**PROBLEM TO WORK ON:**
Exact transcription of the data below is required, without the images.

□ □ □ □ □ □ □

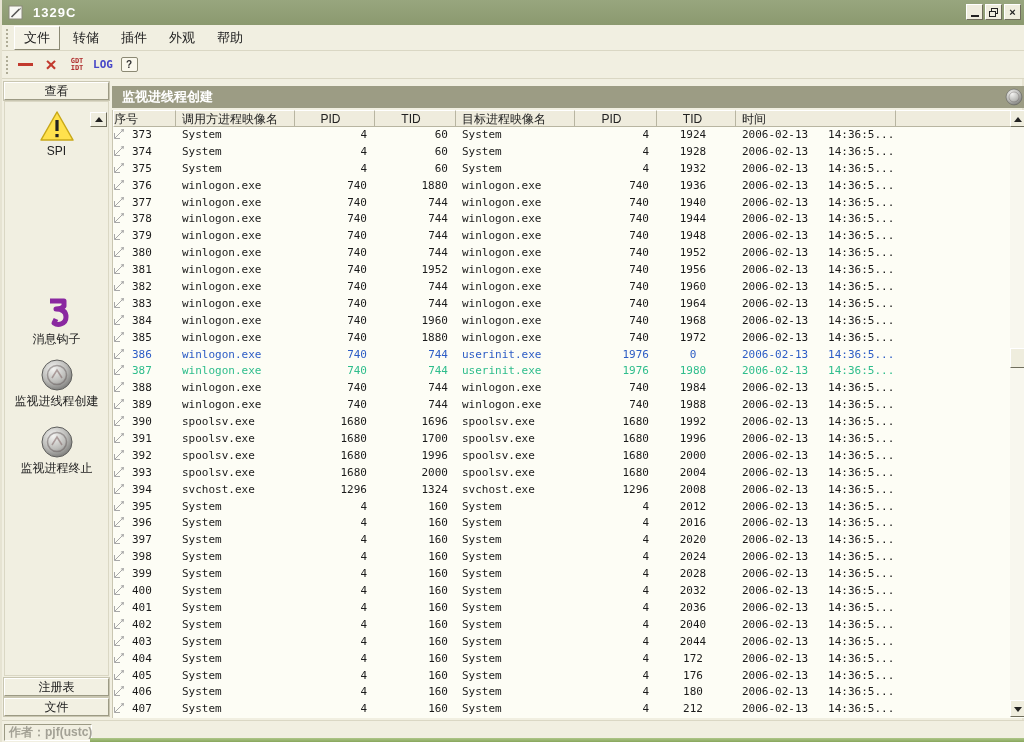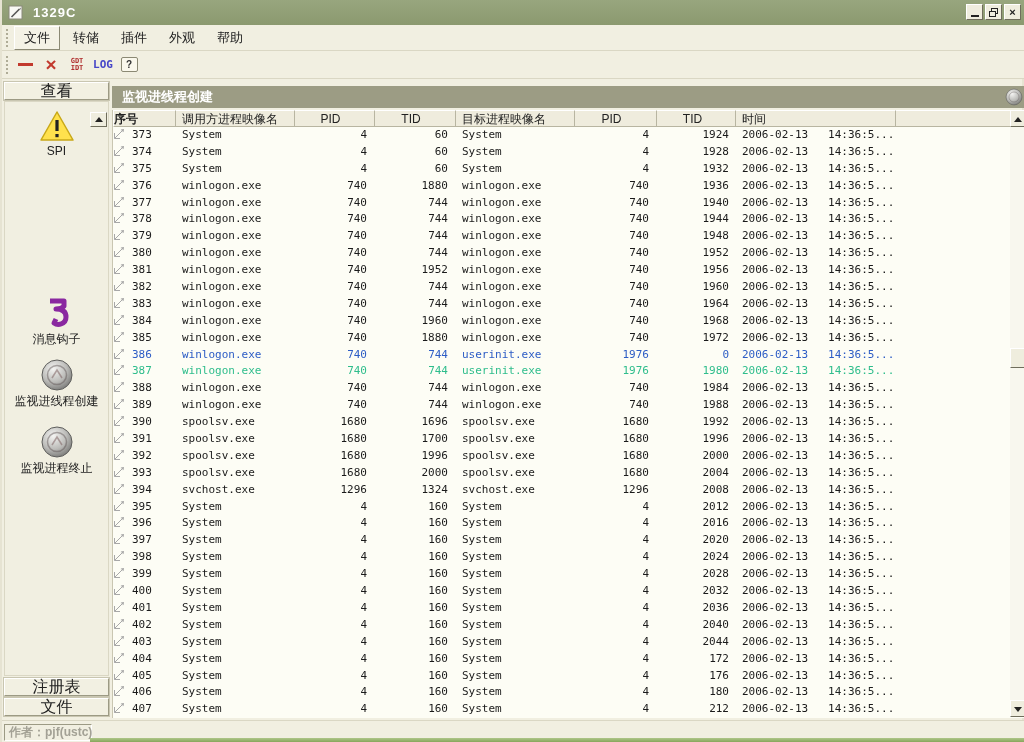--- a/index.html
+++ b/index.html
@@ -39,7 +39,7 @@
   
   .bar-btn { position:absolute; left:2px; width:105px; height:18px; background:#F2F0E2;
     border:1px solid; border-color:#FFFFFF #9C9A84 #9C9A84 #FFFFFF; outline:1px solid #C9C6B1;
-    text-align:center; line-height:16px; font-size:16px; color:#222; }
+    text-align:center; line-height:16px; font-size:12px; color:#222; }
   .side-list { position:absolute; left:2px; top:101px; width:105px; height:575px;
     background:#F1EFE1; border:1px solid #DAD7C4; }
   .side-item { position:absolute; left:0; width:103px; text-align:center; }

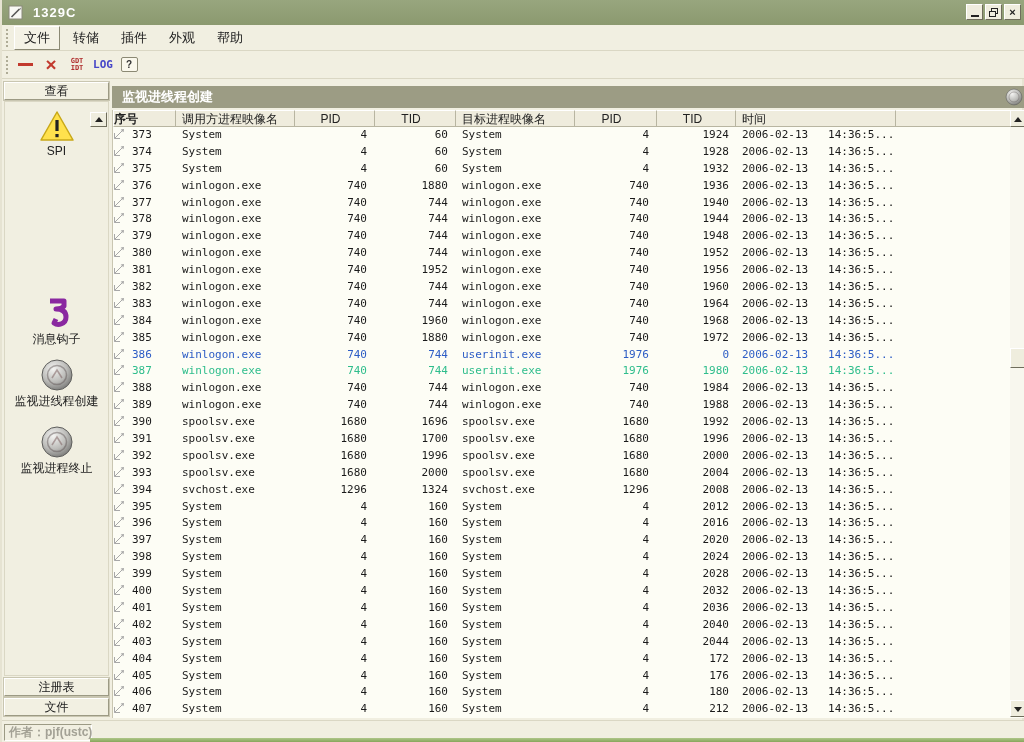--- a/index.html
+++ b/index.html
@@ -208,7 +208,7 @@
 
   <div class="table">
     <div class="thead">
-      <span class="hc c0" style="border-left:1px solid #fff;font-weight:bold;">序号</span>
+      <span class="hc c0" style="border-left:1px solid #fff;">序号</span>
       <span class="hc c1">调用方进程映像名</span>
       <span class="hc c2 num">PID</span>
       <span class="hc c3 num">TID</span>

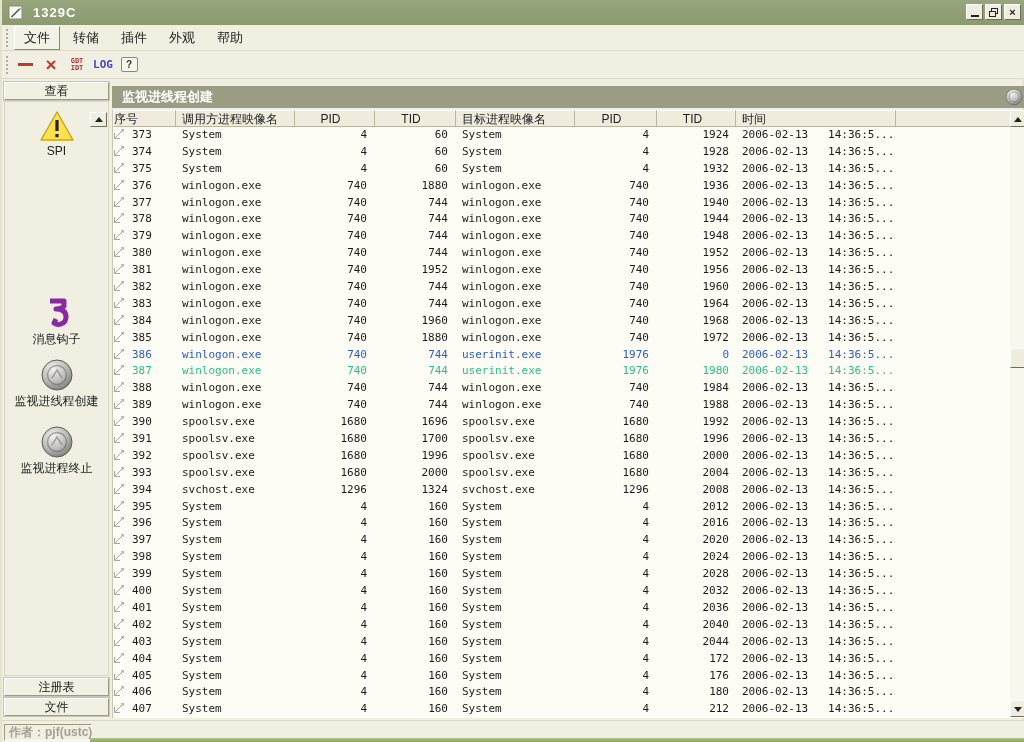--- a/index.html
+++ b/index.html
@@ -67,7 +67,7 @@
   .c3{left:262px;width:81px;text-align:right;padding-right:8px}
   .c4{left:343px;width:119px;padding-left:6px}
   .c5{left:462px;width:82px;text-align:right;padding-right:8px}
-  .c6{left:544px;width:79px;text-align:right;padding-right:7px}
+  .c6{left:544px;width:79px;text-align:center;padding-right:7px}
   .c7{left:623px;width:160px;padding-left:6px}
   .c8{left:783px;width:114px}
   .rno { position:absolute; left:19px; top:0; line-height:16.9px; }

□ □ □ □ □ □ □

**REPLY TO THE EXERCISE:**
--- a/index.html
+++ b/index.html
@@ -39,7 +39,7 @@
   
   .bar-btn { position:absolute; left:2px; width:105px; height:18px; background:#F2F0E2;
     border:1px solid; border-color:#FFFFFF #9C9A84 #9C9A84 #FFFFFF; outline:1px solid #C9C6B1;
-    text-align:center; line-height:16px; font-size:16px; color:#222; }
+    text-align:center; line-height:16px; font-size:12px; color:#222; }
   .side-list { position:absolute; left:2px; top:101px; width:105px; height:575px;
     background:#F1EFE1; border:1px solid #DAD7C4; }
   .side-item { position:absolute; left:0; width:103px; text-align:center; }

--- a/index.html
+++ b/index.html
@@ -208,7 +208,7 @@
 
   <div class="table">
     <div class="thead">
-      <span class="hc c0" style="border-left:1px solid #fff;font-weight:bold;">序号</span>
+      <span class="hc c0" style="border-left:1px solid #fff;">序号</span>
       <span class="hc c1">调用方进程映像名</span>
       <span class="hc c2 num">PID</span>
       <span class="hc c3 num">TID</span>

--- a/index.html
+++ b/index.html
@@ -67,7 +67,7 @@
   .c3{left:262px;width:81px;text-align:right;padding-right:8px}
   .c4{left:343px;width:119px;padding-left:6px}
   .c5{left:462px;width:82px;text-align:right;padding-right:8px}
-  .c6{left:544px;width:79px;text-align:right;padding-right:7px}
+  .c6{left:544px;width:79px;text-align:center;padding-right:7px}
   .c7{left:623px;width:160px;padding-left:6px}
   .c8{left:783px;width:114px}
   .rno { position:absolute; left:19px; top:0; line-height:16.9px; }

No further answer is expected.